> _Dataset_
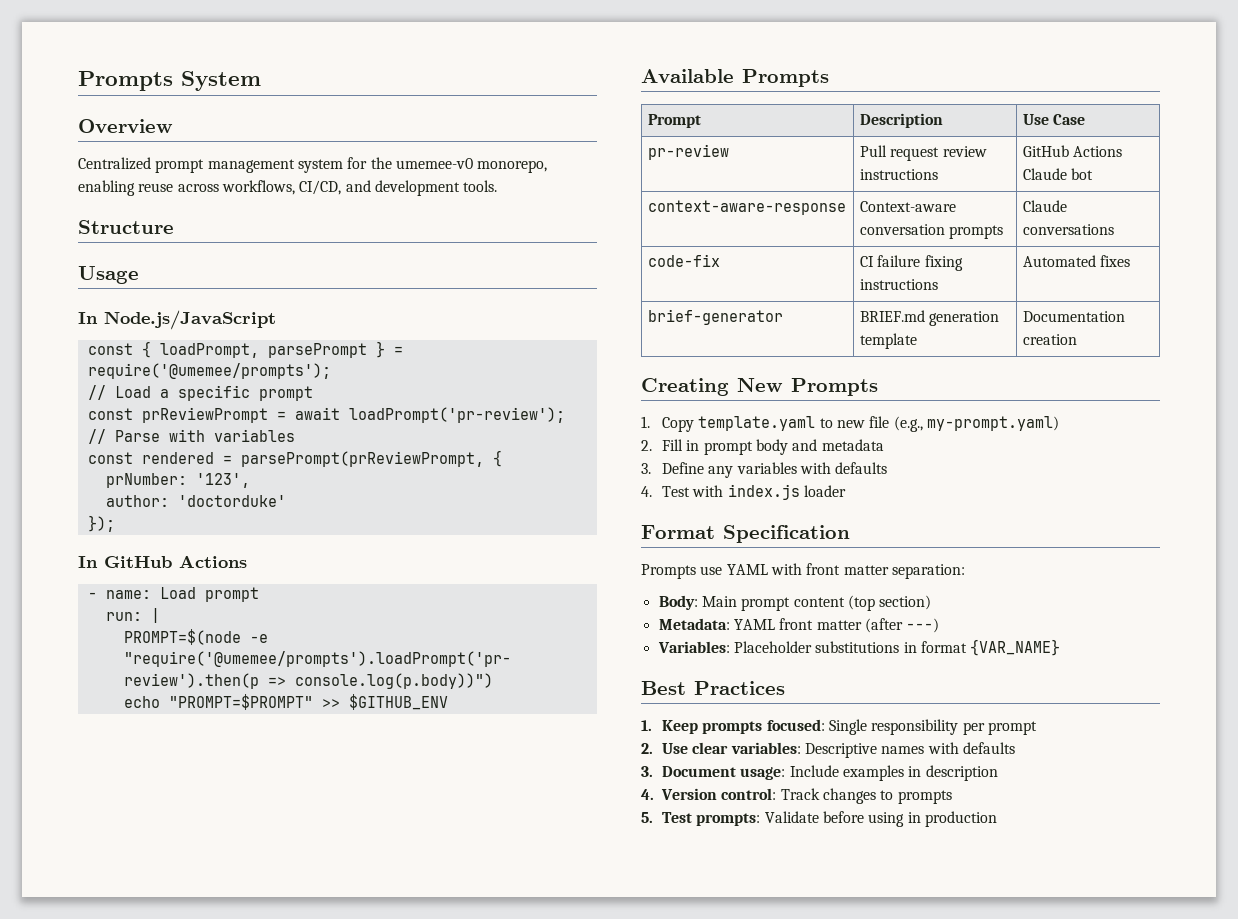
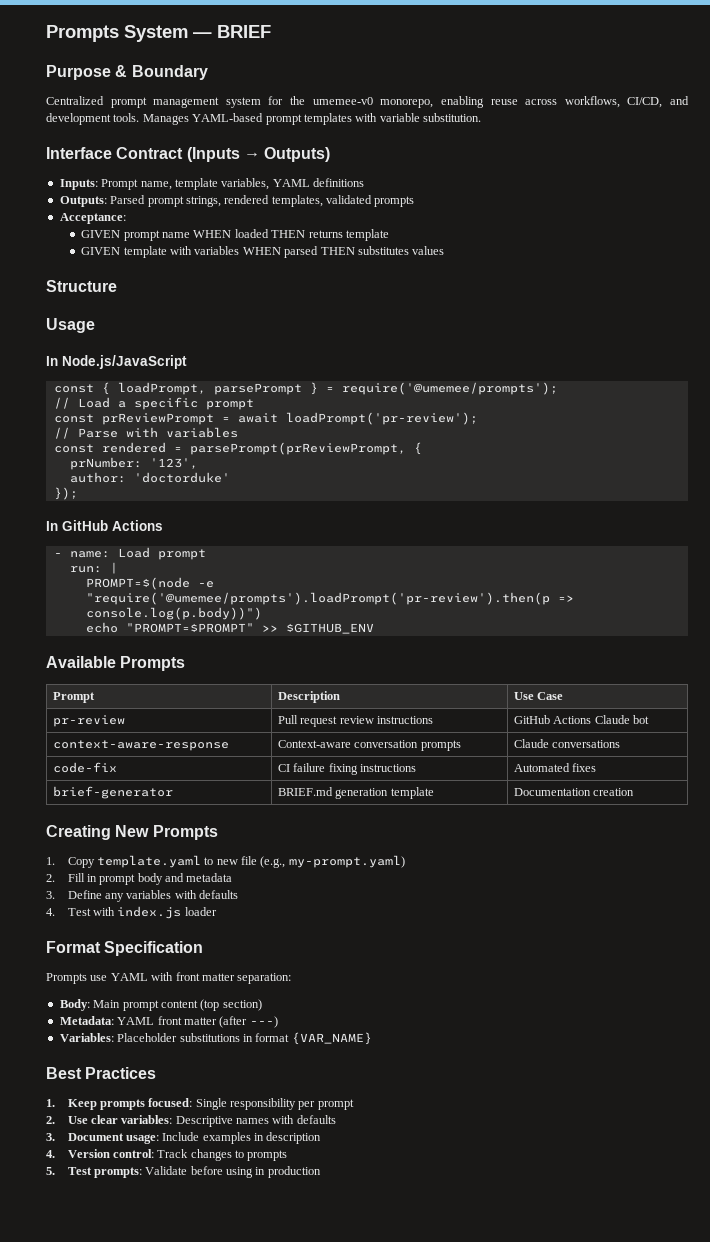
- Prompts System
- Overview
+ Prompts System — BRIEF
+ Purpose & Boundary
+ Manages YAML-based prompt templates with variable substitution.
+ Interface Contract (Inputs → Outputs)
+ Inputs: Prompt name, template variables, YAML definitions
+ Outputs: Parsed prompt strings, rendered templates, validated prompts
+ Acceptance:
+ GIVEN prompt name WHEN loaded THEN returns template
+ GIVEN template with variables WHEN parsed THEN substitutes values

* * *

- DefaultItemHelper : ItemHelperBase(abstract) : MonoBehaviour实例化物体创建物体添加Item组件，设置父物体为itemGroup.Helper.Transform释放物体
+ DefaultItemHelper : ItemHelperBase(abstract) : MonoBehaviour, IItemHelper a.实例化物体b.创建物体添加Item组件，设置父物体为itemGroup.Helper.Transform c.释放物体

> _Exercise directions_
Lines holding the word "abstract" are the answer; copy every one from the records above.

> _Task response_
- DefaultItemHelper : ItemHelperBase(abstract) : MonoBehaviour实例化物体创建物体添加Item组件，设置父物体为itemGroup.Helper.Transform释放物体
+ DefaultItemHelper : ItemHelperBase(abstract) : MonoBehaviour, IItemHelper a.实例化物体b.创建物体添加Item组件，设置父物体为itemGroup.Helper.Transform c.释放物体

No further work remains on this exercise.